Philomon’s V-world avatar was wearing a fantastic suit that unfortunately looks unfashionable on any plane of reality. Zoe was wearing glasses, and here’s another reason to love Caprica: Philomon instantly realized that she looked exactly like Zoe Graystone, except with glasses. Zoe mumbled something about getting a designer avatar (I suppose it’s not too different from high schoolers wearing Che Guevara shirts). Philomon said that he actually kind of liked Zoe Graystone. And they say the Zoe Avatar’s heart grew three sizes that day.

Lacy Rand and the Soldiers of the One

We’re starting to see signs of conflict within the ranks of the STO. Sister Clarice, for all of her sketchball sneaking around, is beginning to seem like a peacenik, in opposition to the holocafe-bombing lunatic fringe which is beginning to take the reigns of STO policy. She just wants to find the avatar – she calls it “a continuation of the soul to eternity,” and, in a myth-exploding speech, talked about the notion of a heaven that we could see. A heaven of digitality, existing just to the side of our own reality. Our understanding of V-World is growing every episode; in a funny way, Daniel Graystone is beginning to look more and more like an accidental god.

(The notion of human beings creating a heaven isn’t a new one. If you can wade through some truly awful comic book meta-plotlines, there’s a fascinating narrative arc in Marvel Comics’ Earth X saga about the creation of an entire alternate universe intended to hold the souls of the dead. This leads into a lengthy discussion about what heaven should look like. Also, as more souls arrive in heaven, it becomes too big and starts to encroach on real reality. Also, aliens attack heaven. It’s weird, but awesome.)
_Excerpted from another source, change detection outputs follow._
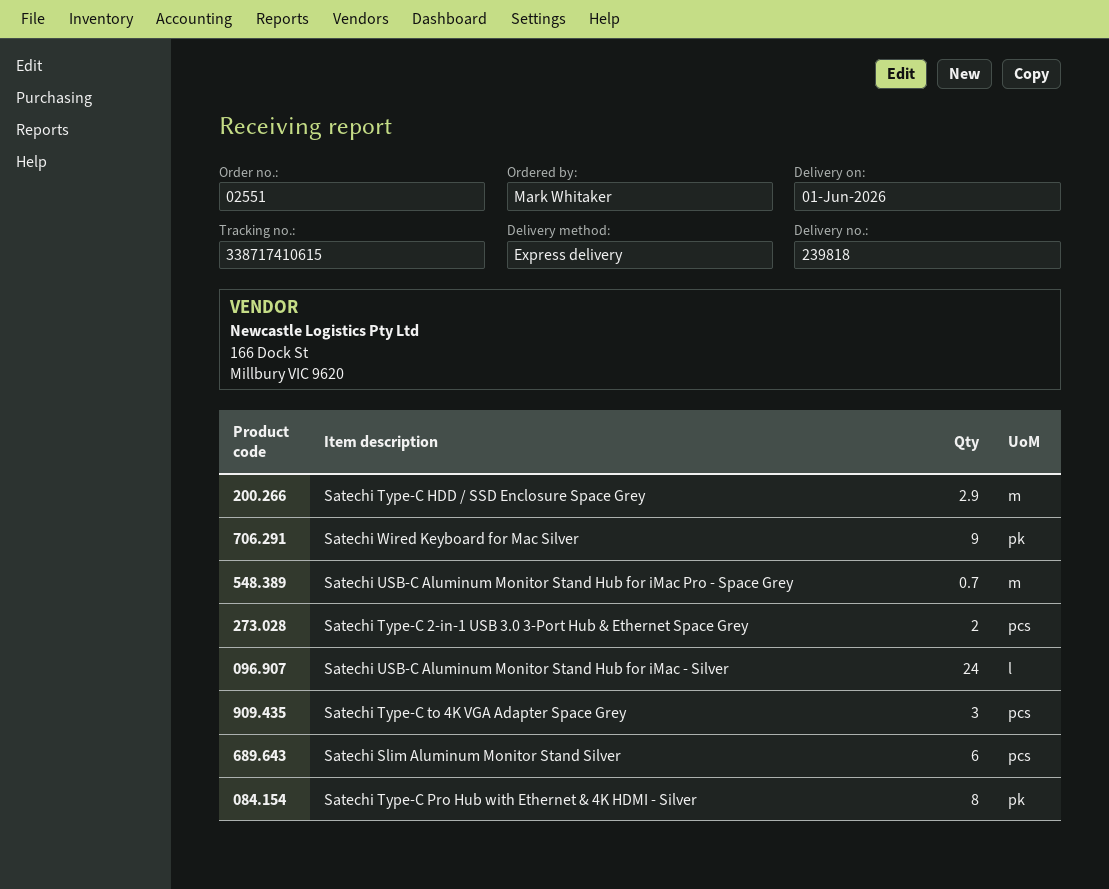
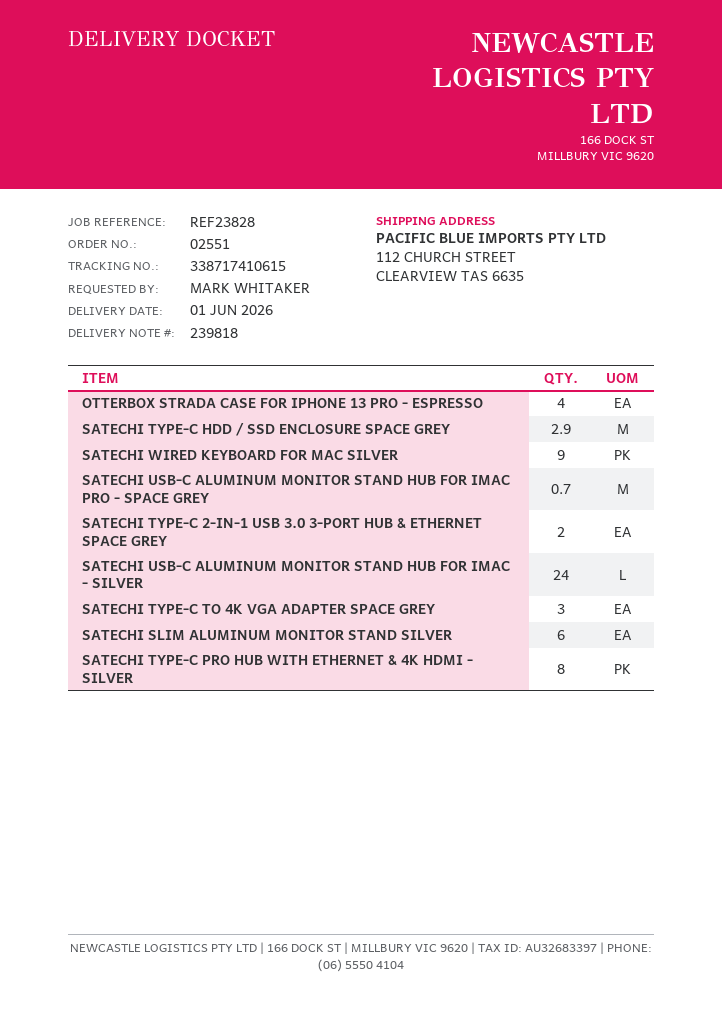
OTTERBOX STRADA CASE FOR IPHONE 13 PRO - ESPRESSO: none -> 4

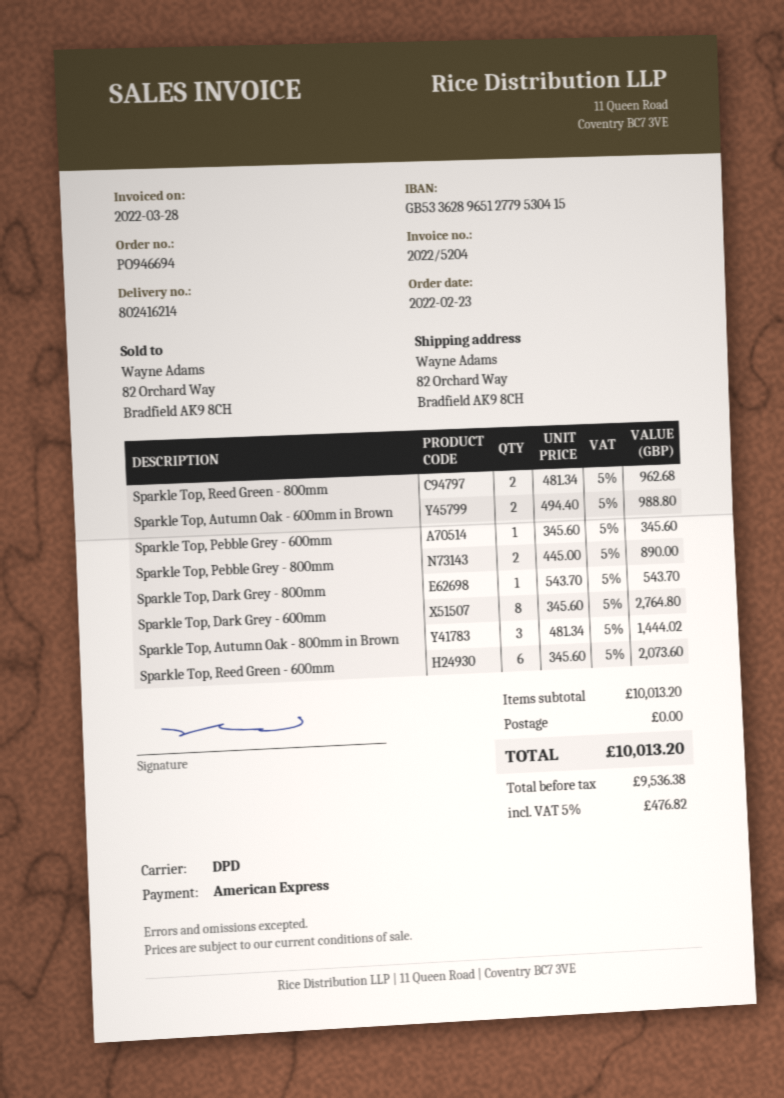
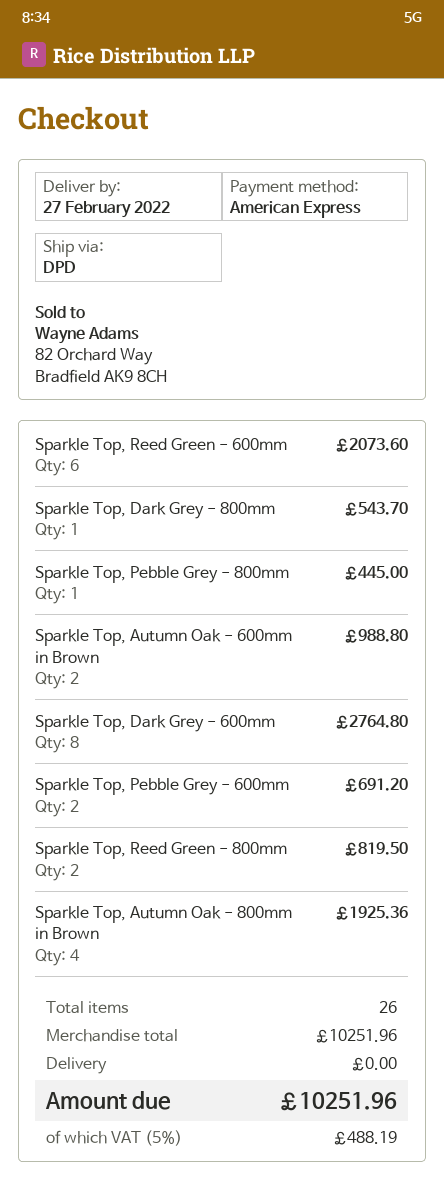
Sparkle Top, Reed Green - 800mm: 2 for 962.68 -> 2 for 819.50
Sparkle Top, Pebble Grey - 600mm: 1 for 345.60 -> 2 for 691.20
Sparkle Top, Pebble Grey - 800mm: 2 for 890.00 -> 1 for 445.00
Sparkle Top, Autumn Oak - 800mm in Brown: 3 for 1444.02 -> 4 for 1925.36
subtotal: 10013.20 -> 10251.96
tax: 5% = 476.82 -> 5% = 488.19
total: 10013.20 -> 10251.96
ANYWAYS: over in the STO’s Lunatic Fringe Squadron, Keon Gatwick took his girlcrush Lacy to meet Barnabas. Barnabas refused to help Lacy carry anything to Gemenon, and generally acted rather uncouth. I feel like we’re about one dynamite Lacy-centric episode away from this plotline being a bit more interesting, but there was something so perfect about seeing Barnabas, sitting in his broken-down easy chair.

Daniel Graystone and Joseph Adama

In my humble and probably-wrong opinion, we don’t see these two together enough. I admire how Caprica mostly refuses to force its main characters together, but there’s a real fire in the way that Eric Stoltz and Esai Morales play off each other.

There was something eerie in how their scene came together. Joe put on the holoband, and was greeted by a digital version of Daniel (who apparently serves the same purpose as the Microsoft Paperclip.) Thinking it was the real Daniel, he tore off his holoband in terror. Then he put the band back on, and was just asking fake-Daniel about Tamara, when REAL-Daniel pulled him out of V-World for a stern talking-to.

Is there any way that we can get these two very different men together more often? I’m not saying that I want to see them solve mysteries or work at a hospital or anything. I just miss seeing them hang out, smoke some cigarettes, and talk about all the things they lost along the way to right now.

How did you feel about “Know Thy Enemy,” viewers? Would you sell your Pyramid team for wads and wads of sweaty cash? Was Vergis’ closing speech awesome, or was it the best speech ever? Are you loving that there are at least ten awesome ideas in every episode of Caprica? And did I misread my screen, or is Tamara’s mystery-boy from New Cap City really named Tad Thorean?